The raise_on_error=False escape hatch

If you'd rather continue past these errors instead of surfacing them, pass raise_on_error=False to .effects(). Each mismatched variant produces a Failure effect instead of raising:

from varcode.effects import Failure

effects = v.effects(raise_on_error=False)
assert any(isinstance(e, Failure) for e in effects)

This is the right choice for batch pipelines that would rather log and skip a bad row than halt.

GenomeBuildMismatchError

New in varcode 4.19.0 (#268).

Raised by VariantCollection.effects(germline=...) when the somatic collection and the germline context were called against different reference genome builds (e.g. GRCh37 vs GRCh38). Distinct from ReferenceMismatchError, which is per-variant: this is a top-level pre-flight that fails fast on the whole pair so you don't see N per-variant errors caused by a build mismatch.

try:
    effects = somatic.effects(germline=germline)
except varcode.GenomeBuildMismatchError as e:
    e.somatic_reference   # the somatic collection's reference (e.g. 'GRCh38')
    e.germline_reference  # the germline context's reference (e.g. 'GRCh37')

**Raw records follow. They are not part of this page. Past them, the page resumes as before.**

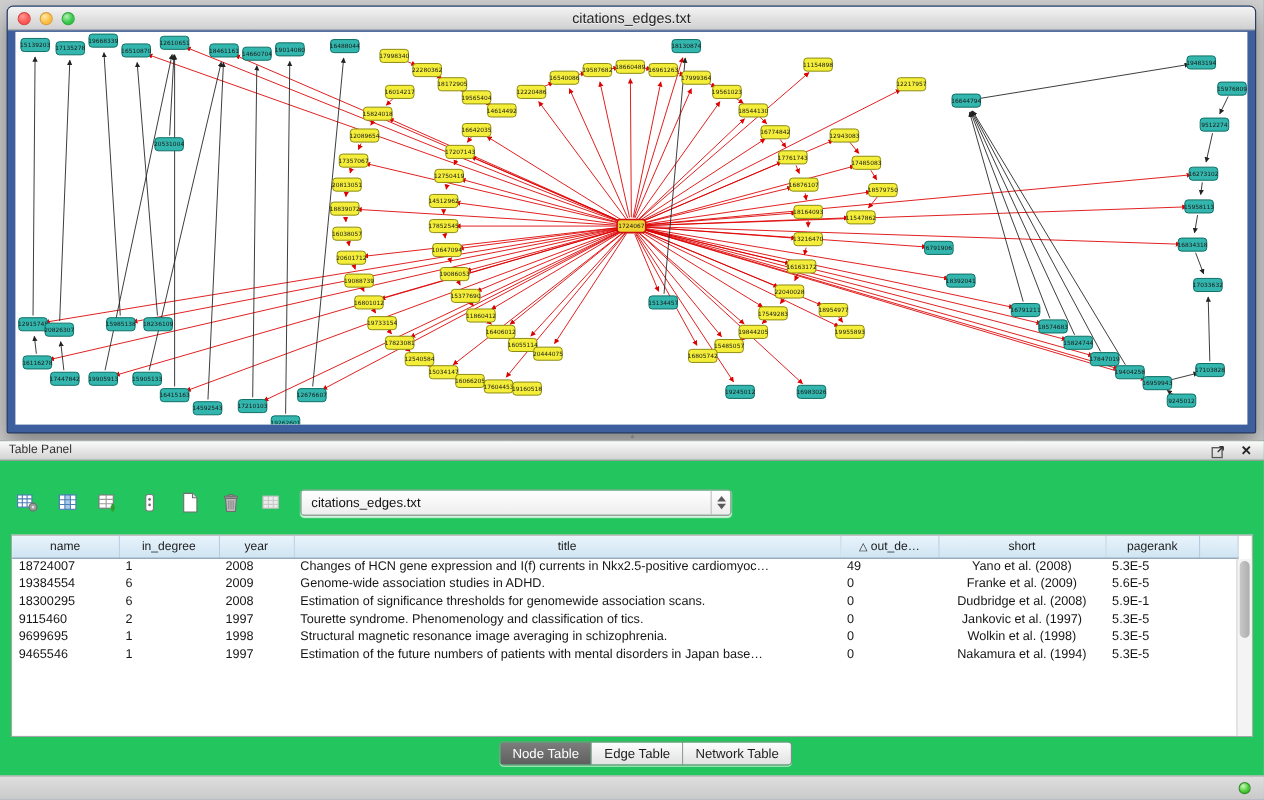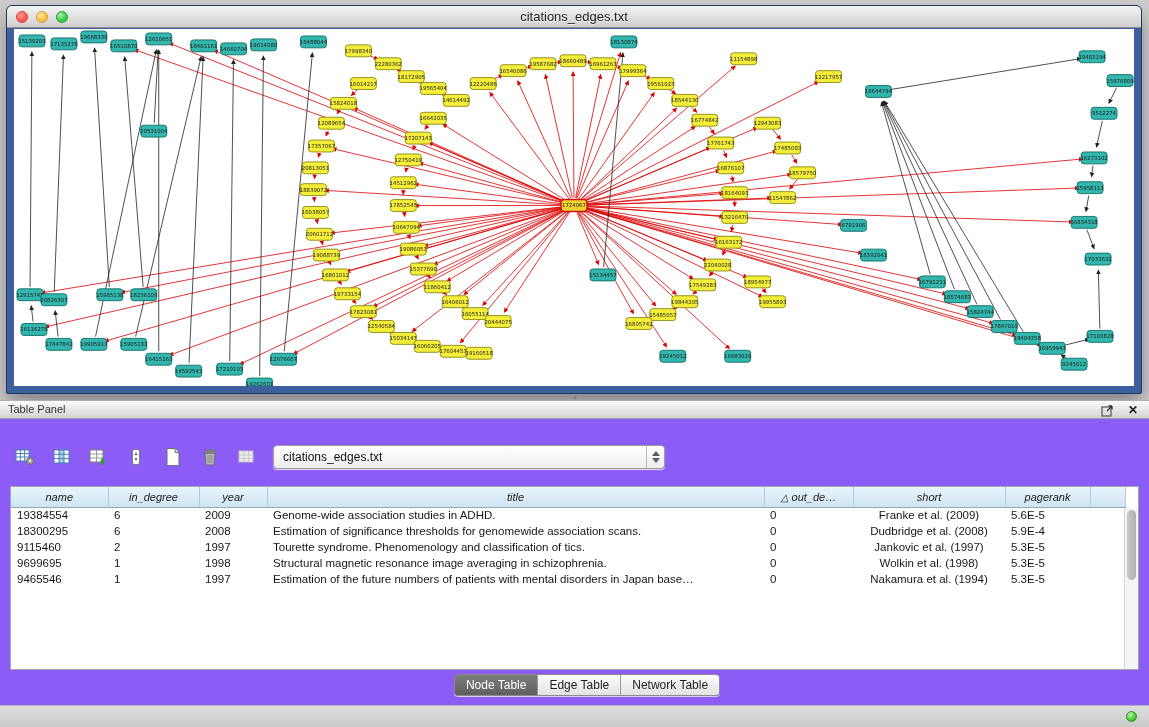"Table Panel" .table-panel { background: #8b5cf6 -> #22c55e }
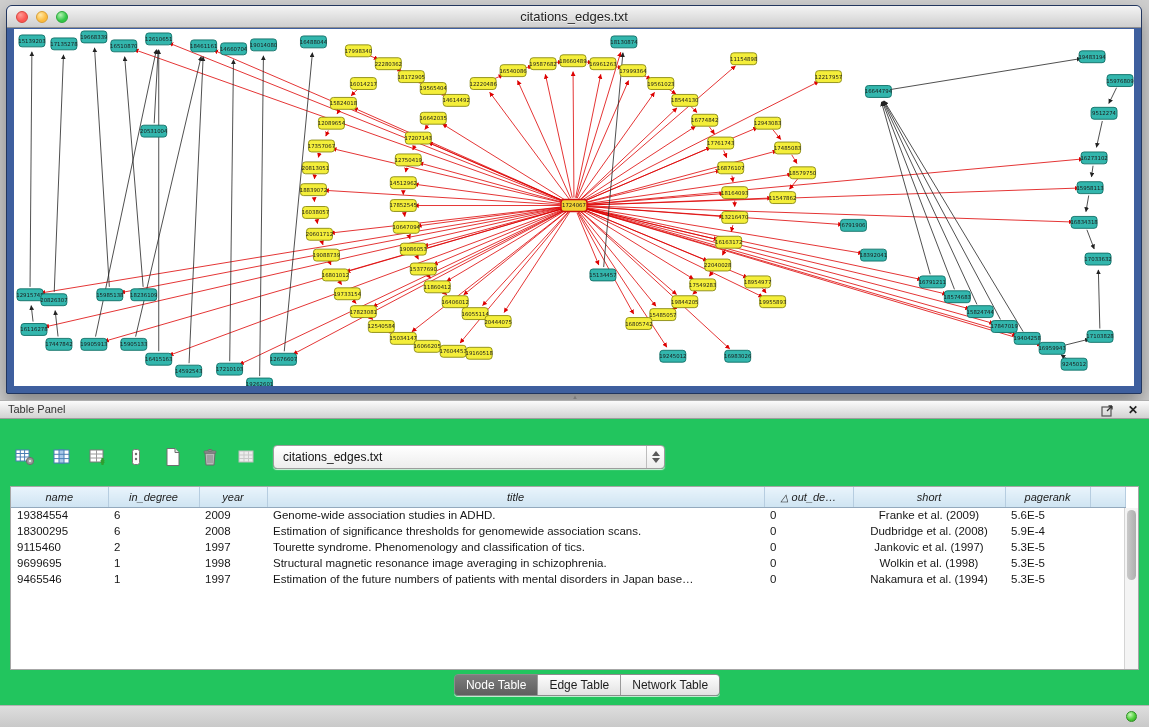"name" table.data th { font-style: italic -> none }
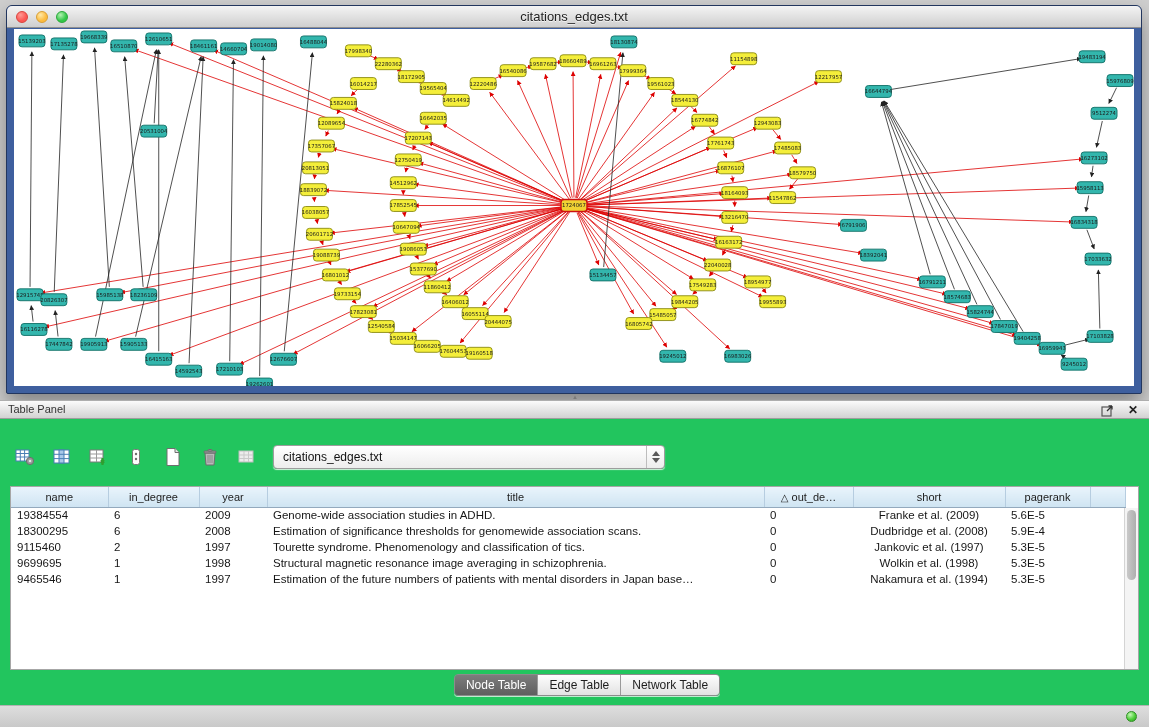"18724007" tr { html: none -> <tr> <td>18724007</td> <td>1</td> <td>2008</td> <td>Changes of HCN gene expression and I(f) currents in Nkx2.5-positive cardiomyoc…</td> <td>49</td> <td>Yano et al. (2008)</td> <td>5.3E-5</td> <td></td> </tr> }
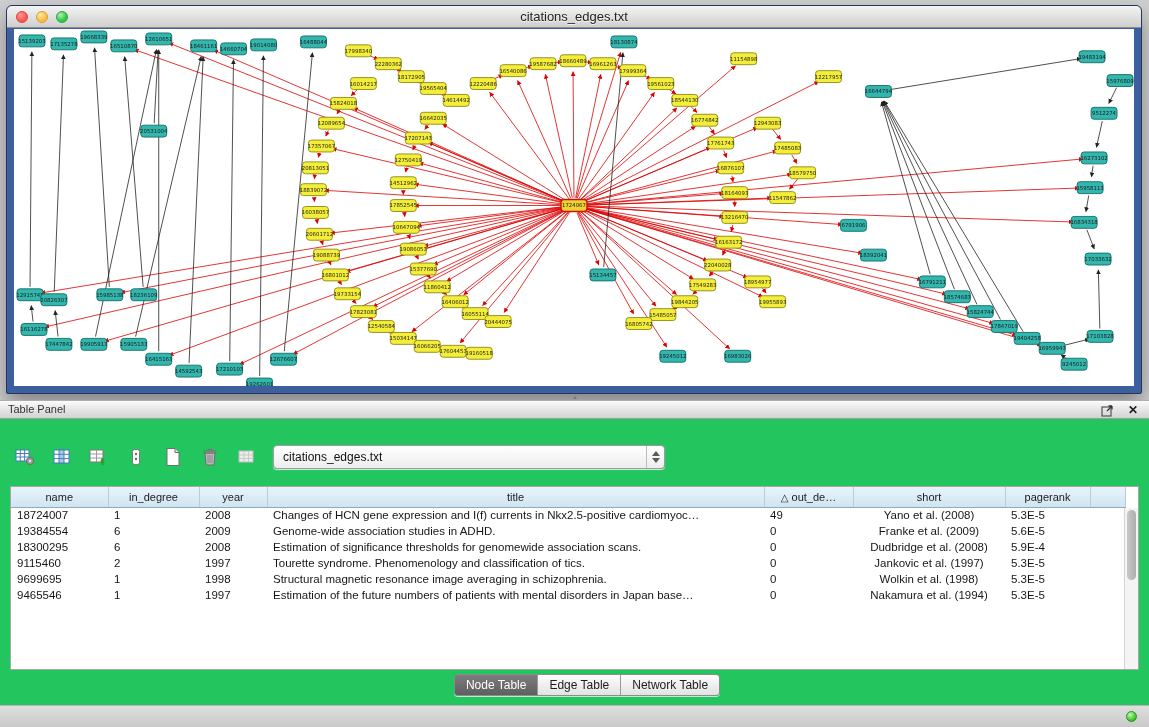"5.9E-4" td.c-pagerank { text: 5.9E-4 -> 5.9E-1 }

Subclasses ValueError. Pass validate_reference=False if you've explicitly lifted over and know the builds agree.

SampleNotFoundError

New in varcode 2.3.0 (#267).

Raised by VariantCollection genotype/filter methods when the sample name isn't in the collection's source VCF(s):

vc = varcode.load_vcf("tumor_normal.vcf", genome="GRCh38")
vc.samples
# ['normal', 'tumor']

vc.for_sample("patient_01")
# SampleNotFoundError: Sample 'patient_01' not found.
# Available samples: ['normal', 'tumor']

Subclasses KeyError for back-compat. The early-fail-on-typo behavior is intentional: silently returning an empty collection when a sample name is misspelled would hide real bugs in analysis scripts.

Debugging tips

Both errors include the specific variant and the transcript that triggered them. When investigating:

  1. Check the genome build. v.reference_name (e.g. "GRCh38") should match what the VCF was called against.
  2. Check the strand. If you expect a reverse-strand gene, the cDNA is the reverse complement of the + strand — a common confusion.
  3. For sample errors, the exception message lists the available samples, so misspellings are easy to spot.